Shown below is a listing with pictures; reproduce exactly, and only, the lines between the ones containing "text: LHS16-3 ->" and "font-size: 15px ->", inclusive, leaving the pictures out.

- DATA FOR REVIEW:
***
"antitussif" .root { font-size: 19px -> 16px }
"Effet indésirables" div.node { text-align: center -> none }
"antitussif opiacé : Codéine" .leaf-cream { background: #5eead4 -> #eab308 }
***
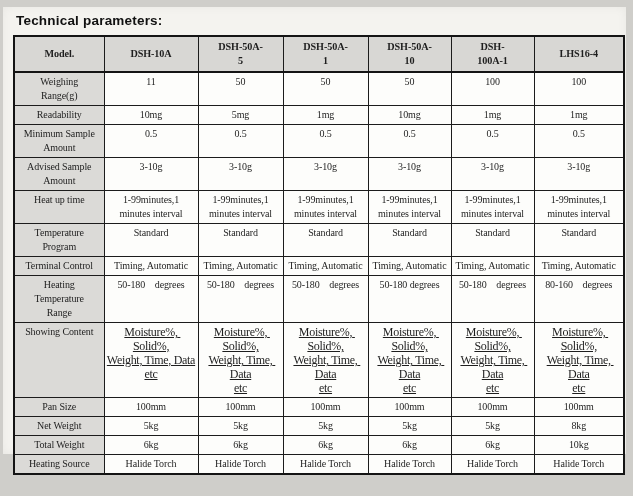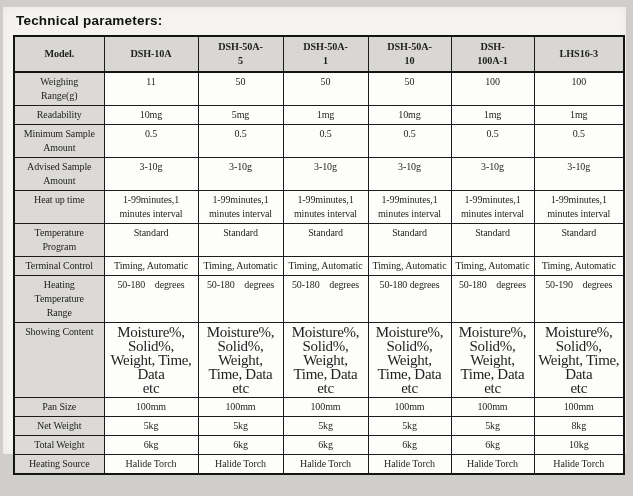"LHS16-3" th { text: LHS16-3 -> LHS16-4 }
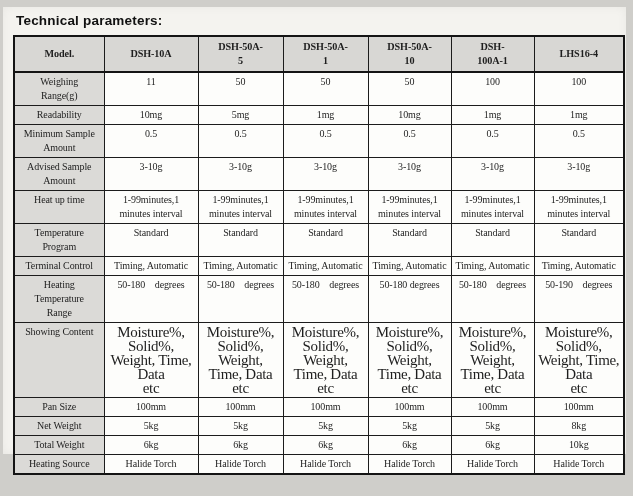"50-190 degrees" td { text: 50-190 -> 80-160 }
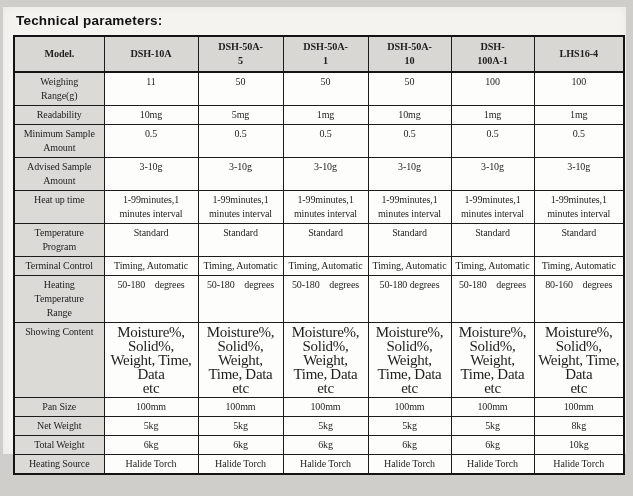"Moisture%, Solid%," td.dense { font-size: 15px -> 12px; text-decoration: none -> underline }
***
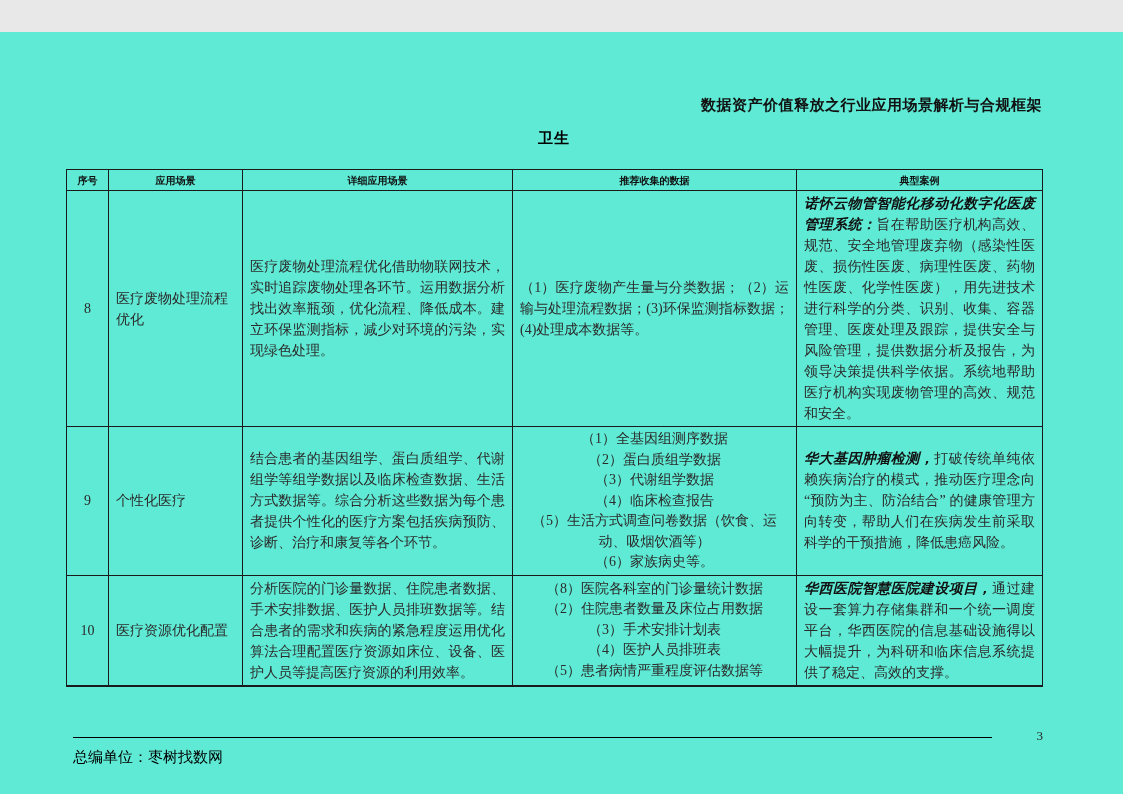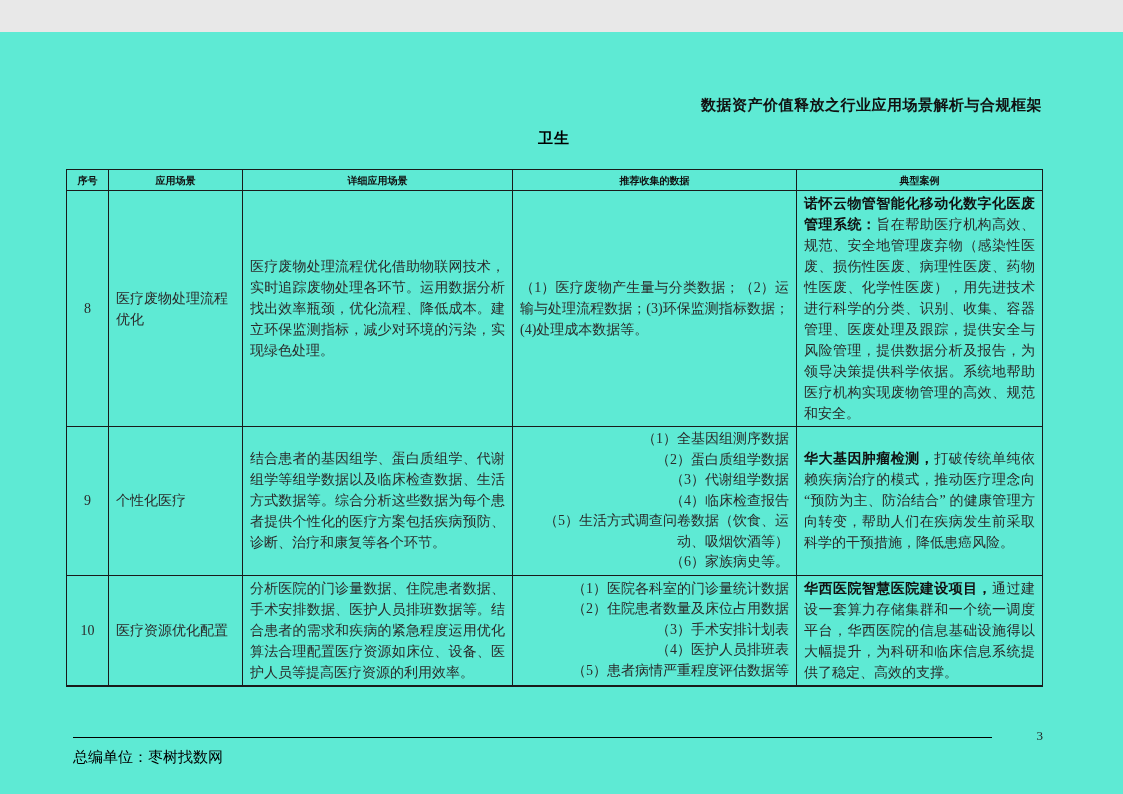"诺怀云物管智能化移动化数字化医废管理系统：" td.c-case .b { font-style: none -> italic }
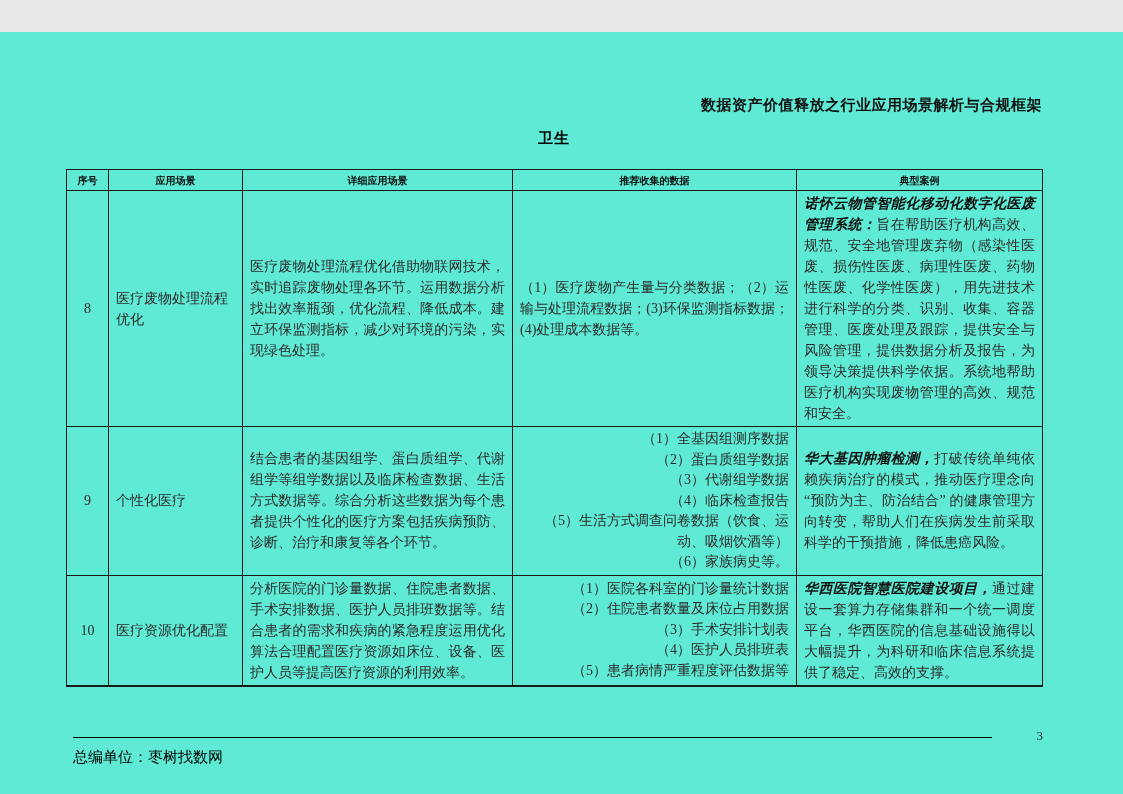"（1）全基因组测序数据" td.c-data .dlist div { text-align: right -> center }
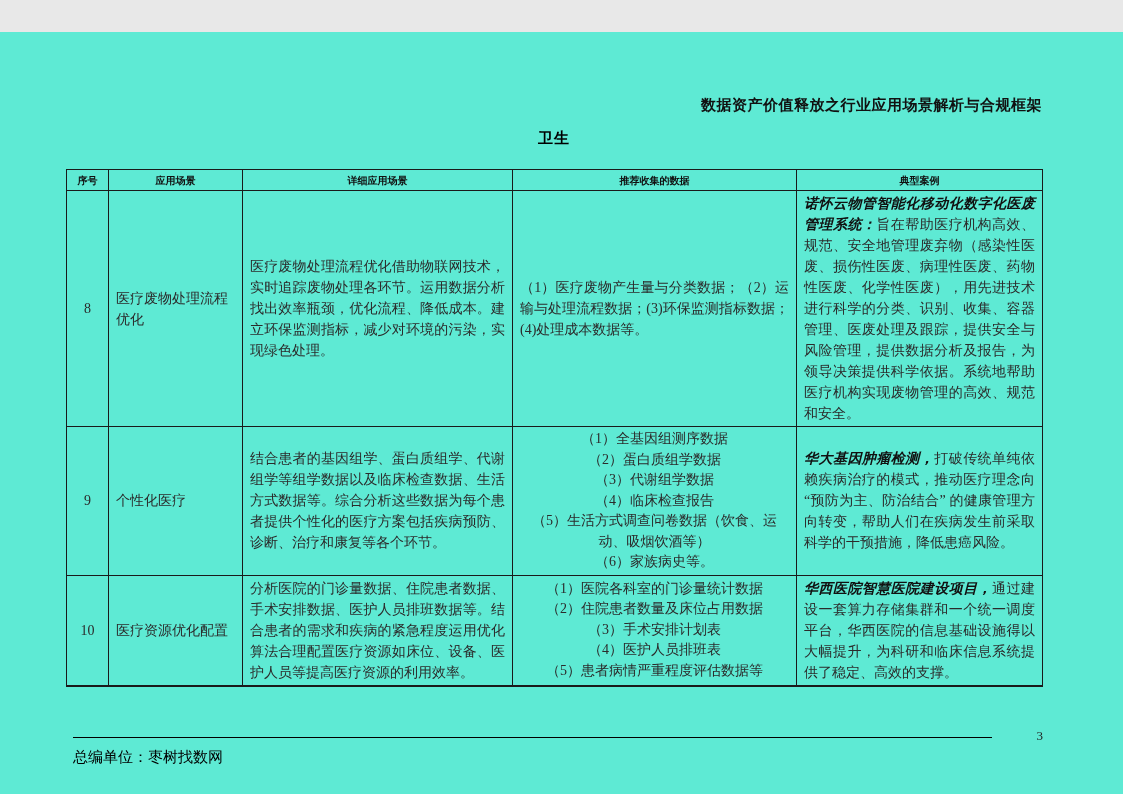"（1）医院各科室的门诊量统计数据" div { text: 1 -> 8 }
***
- SOLUTION BELOW:
"LHS16-3" th { text: LHS16-3 -> LHS16-4 }
"50-190 degrees" td { text: 50-190 -> 80-160 }
"Moisture%, Solid%," td.dense { font-size: 15px -> 12px; text-decoration: none -> underline }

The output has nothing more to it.